Hugo Chávez, para muita gente, é o “chato” do momento, e não existe motivo melhor para explicar isso senão a onda de “impopularidade” enfrentada pelos governos da maioria dos países. A maior parte dos governantes está tomando uma série de medidas impopulares, ligadas, por exemplo, às reformas dos sistemas previdenciários. Medidas impopulares sempre geram conflitos sociais. Mas um governo populista faz justamente o contrário.

É preciso atentar para o fato de que Hugo Chávez, muitas vezes, se protege sob o escudo do “socialismo inovador”, e isso é mais um fator fundamental na sua aceitação popular, pelo menos dentro da Venezuela. Mas é sempre muito difícil e arriscado se falar de socialismo inovador. Os governos na América Latina têm feito uma série de mudanças e o Brasil também é um exemplo disso. Recentemente, vi uma entrevista do presidente da Nicarágua na qual ele dizia que as iniciativas tomadas por boa parte dos governos latino-americanos tendem a despertar o interesse do mundo, de uma forma ou de outra.

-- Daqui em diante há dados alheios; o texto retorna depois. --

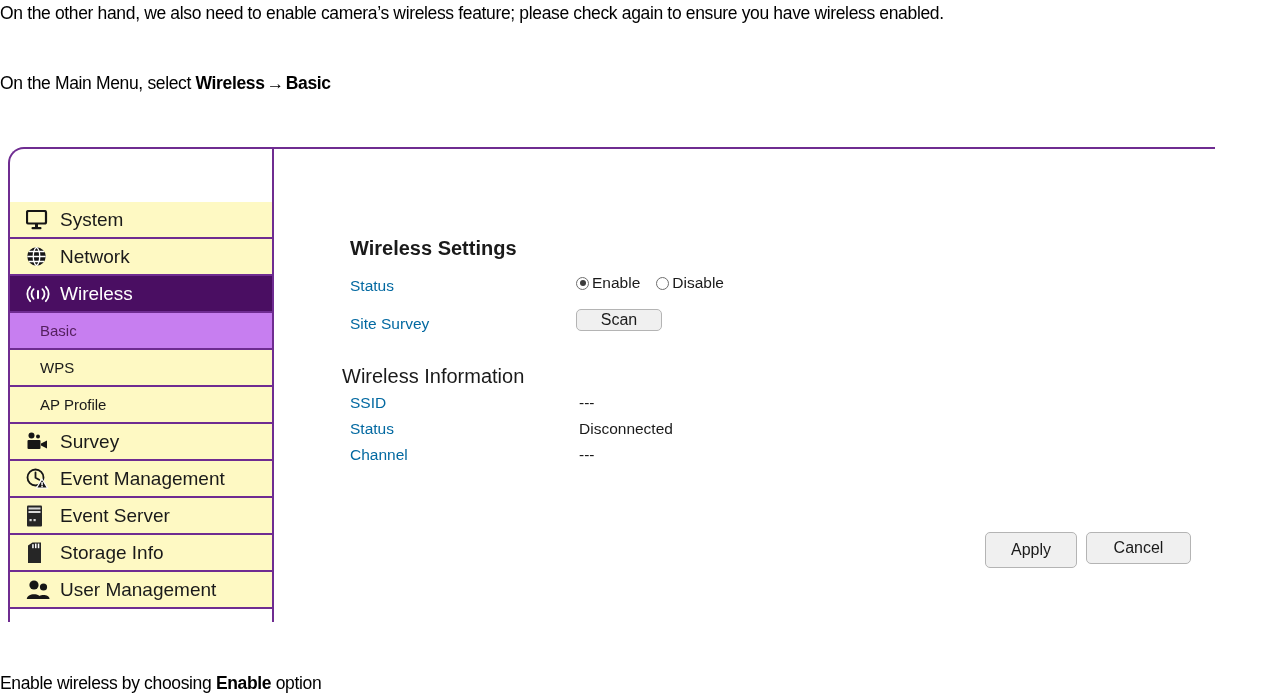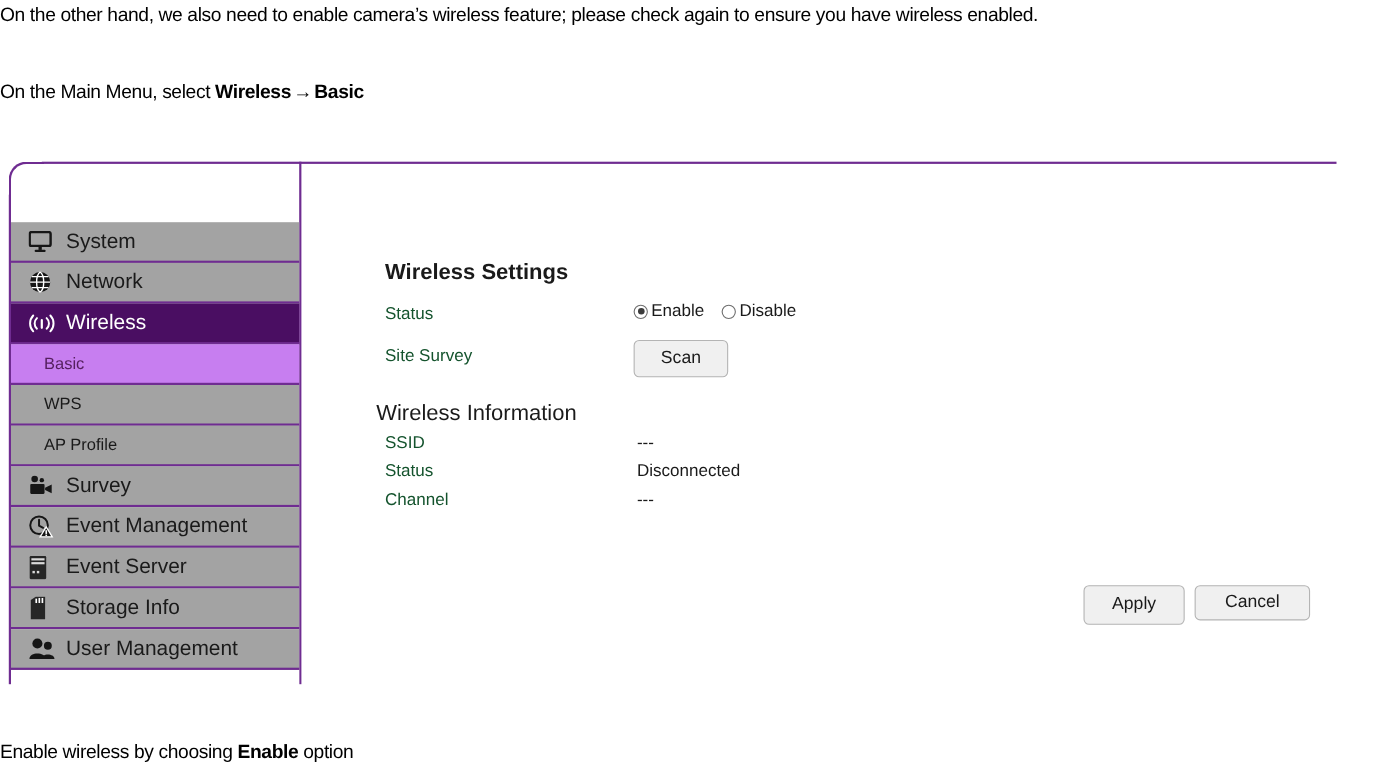"System" .nav-item { background: #a3a3a3 -> #fef9c3 }
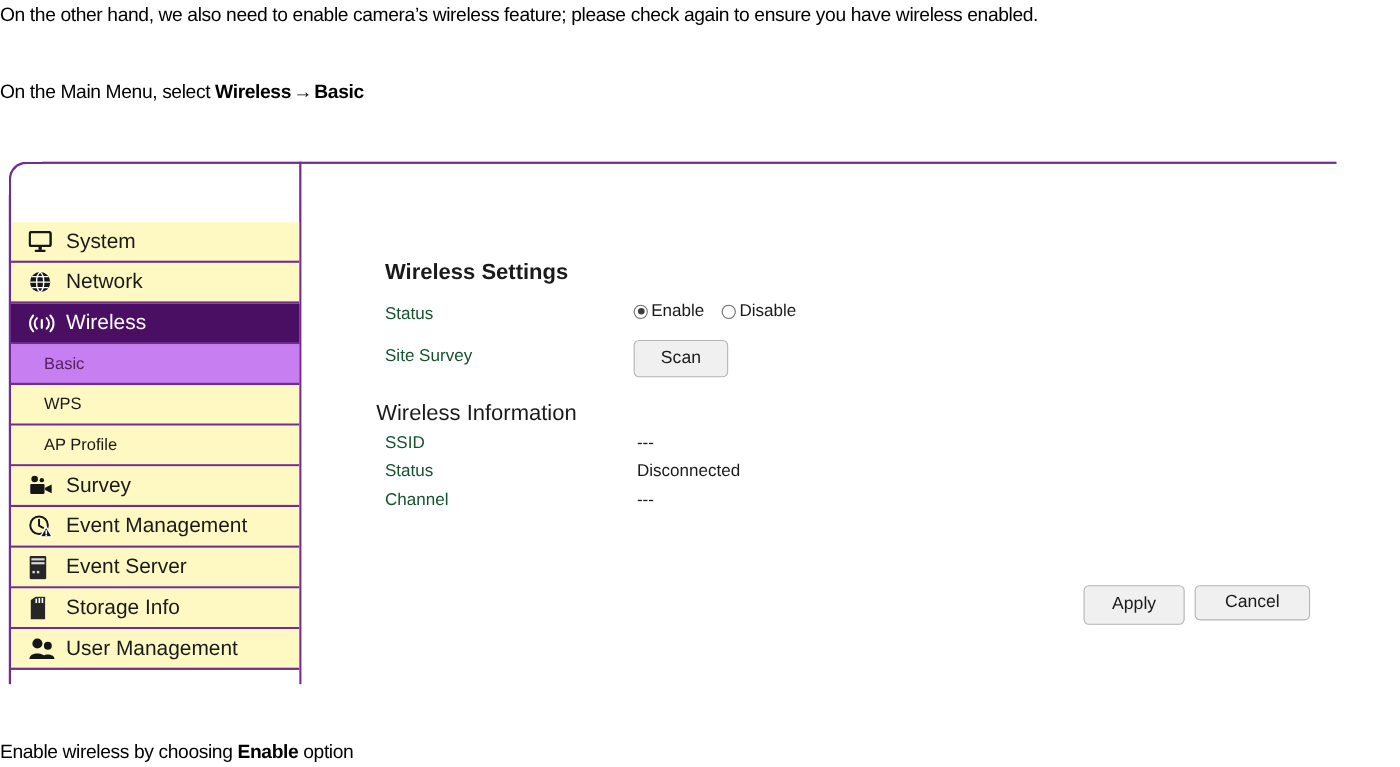"Status" .field-label { color: #14532d -> #0369a1 }
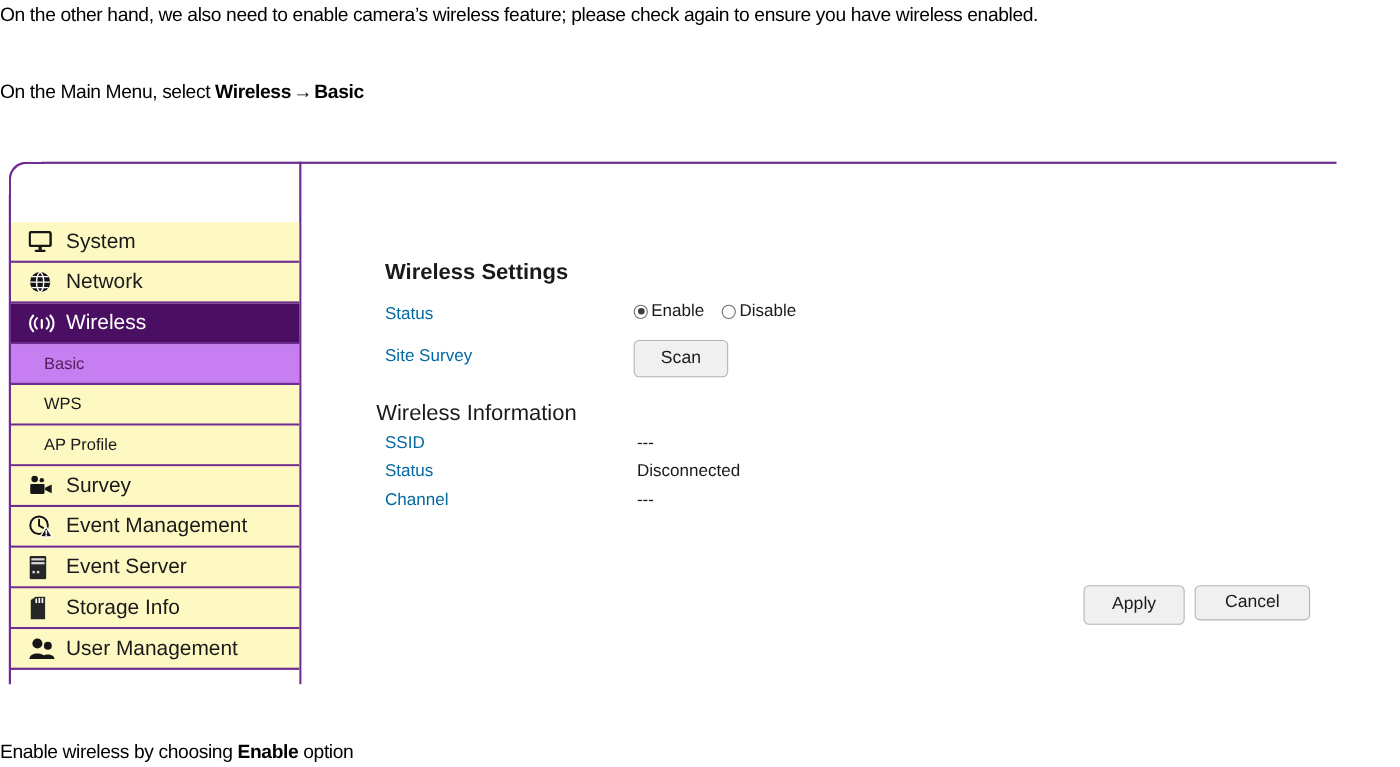"Scan" #scan-button { height: 34px -> 22px }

Surpreendi-me quando ele disse que vai abaixar o próprio salário.

A verdade é que a América Latina nunca esteve tão interessante. Hugo Chávez sozinho de maneira nenhuma constitui isso. Temos um Brasil onde os parlamentares estão aumentando seus salários, mas isso não diminui a importância que o Lula tem como liderança na América Latina, já que ele também tem uma história com o socialismo, ou pelo menos com a “esquerda”. De repente, alguém poderia dizer que o “socialismo” do Lula também é inovador. Para mim, o socialismo sempre foi a mesma coisa. Não me arrisco a dizer que ele existe hoje, na América Latina, como algo de novo. A figura do Hugo Chávez pode até ser inovadora, mas de maneira nenhuma as medidas tomadas por ele o são.

William Piauí é doutor em Filosofia e professor do Departamento de Filosofia da Universidade Federal de Sergipe (UFS).